* What you have to do: Each record is to be printed again exactly, though not its pictures.
*** Information supplied ***
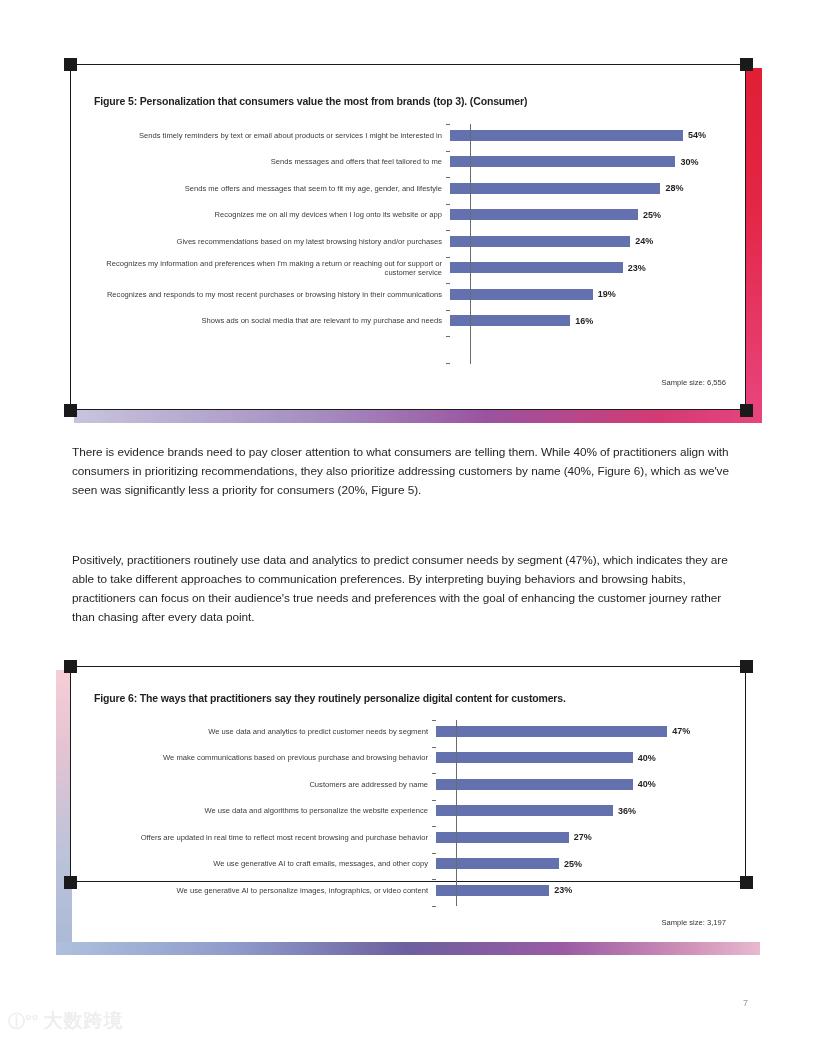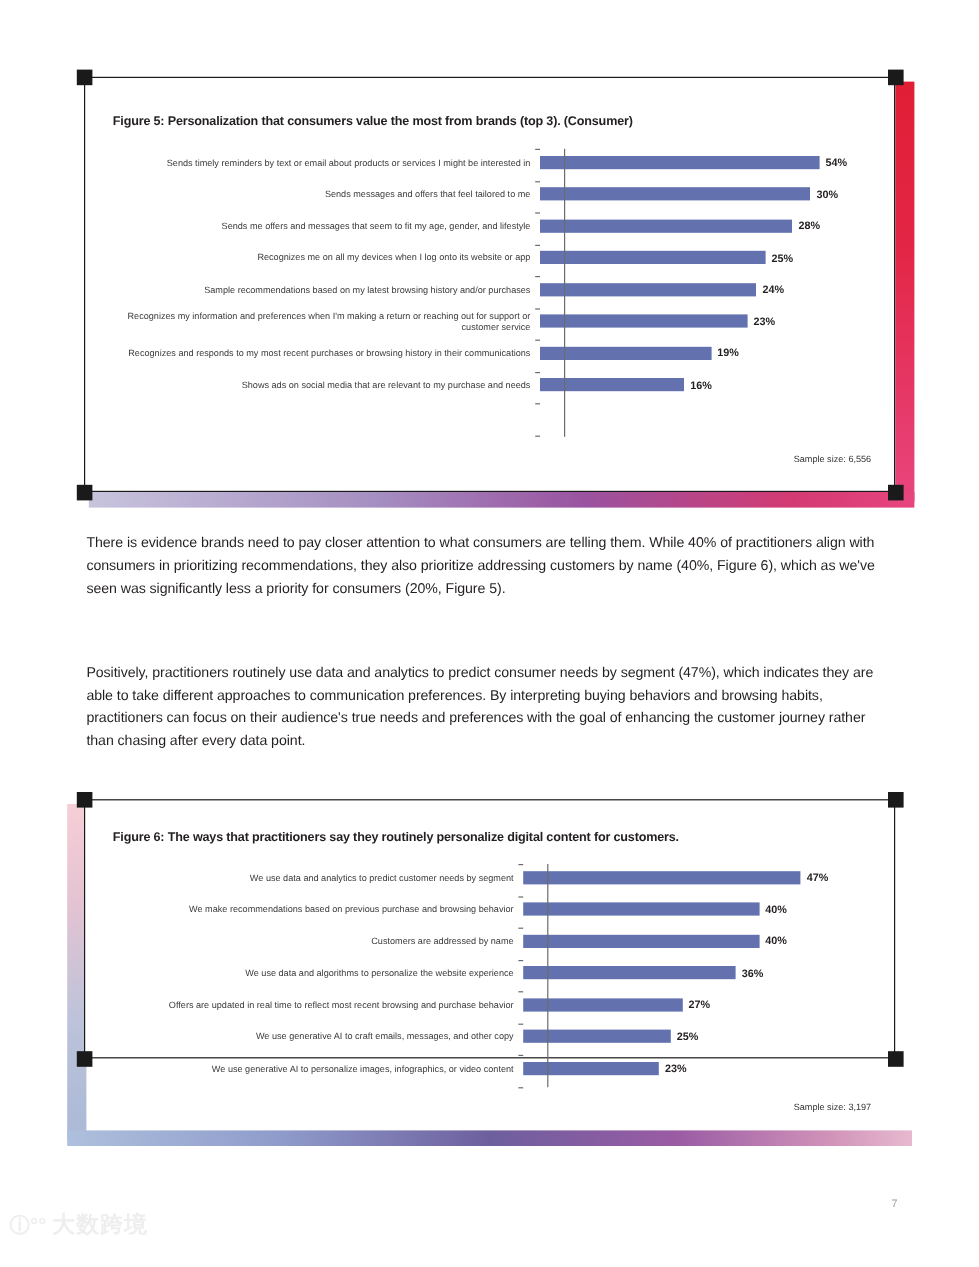--- a/index.html
+++ b/index.html
@@ -210,7 +210,7 @@
           </div>
         </div>
         <div class="row" style="height: 26.5px;">
-          <div class="row-label" style="width: 360px;">Sample recommendations based on my latest browsing history and/or purchases</div>
+          <div class="row-label" style="width: 360px;">Gives recommendations based on my latest browsing history and/or purchases</div>
           <div class="row-barwrap">
             <div class="bar" style="width: 180.364px; background: rgb(99, 114, 174); height: 11px;"></div>
             <span class="bar-value">24%</span>

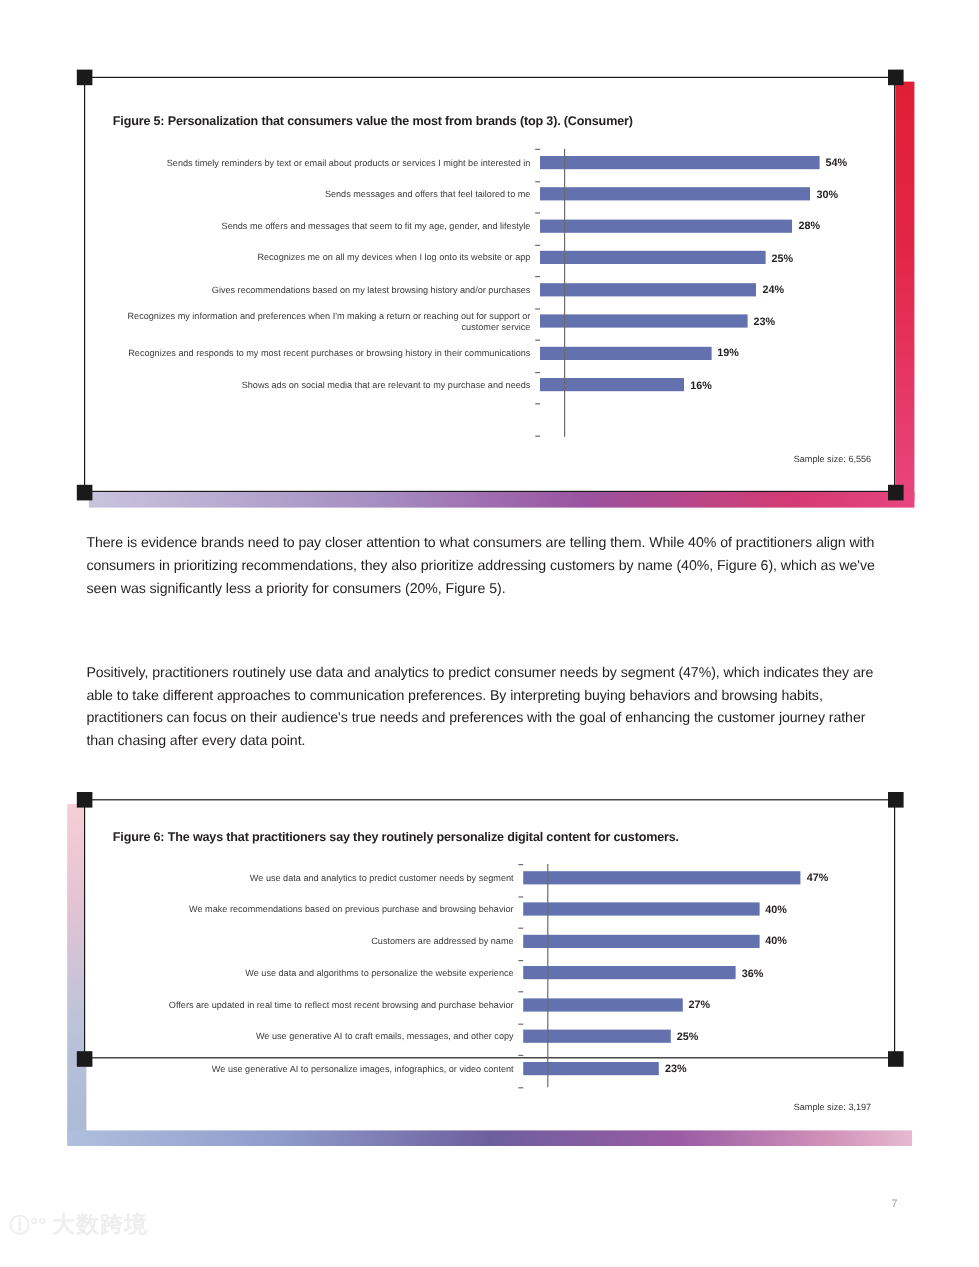--- a/index.html
+++ b/index.html
@@ -283,7 +283,7 @@
           </div>
         </div>
         <div class="row" style="height: 26.5px;">
-          <div class="row-label" style="width: 346px;">We make recommendations based on previous purchase and browsing behavior</div>
+          <div class="row-label" style="width: 346px;">We make communications based on previous purchase and browsing behavior</div>
           <div class="row-barwrap">
             <div class="bar" style="width: 196.8px; background: rgb(99, 114, 174); height: 11px;"></div>
             <span class="bar-value">40%</span>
*** End of Information supplied ***
* Solution to the exercise:
--- a/index.html
+++ b/index.html
@@ -210,7 +210,7 @@
           </div>
         </div>
         <div class="row" style="height: 26.5px;">
-          <div class="row-label" style="width: 360px;">Sample recommendations based on my latest browsing history and/or purchases</div>
+          <div class="row-label" style="width: 360px;">Gives recommendations based on my latest browsing history and/or purchases</div>
           <div class="row-barwrap">
             <div class="bar" style="width: 180.364px; background: rgb(99, 114, 174); height: 11px;"></div>
             <span class="bar-value">24%</span>

--- a/index.html
+++ b/index.html
@@ -283,7 +283,7 @@
           </div>
         </div>
         <div class="row" style="height: 26.5px;">
-          <div class="row-label" style="width: 346px;">We make recommendations based on previous purchase and browsing behavior</div>
+          <div class="row-label" style="width: 346px;">We make communications based on previous purchase and browsing behavior</div>
           <div class="row-barwrap">
             <div class="bar" style="width: 196.8px; background: rgb(99, 114, 174); height: 11px;"></div>
             <span class="bar-value">40%</span>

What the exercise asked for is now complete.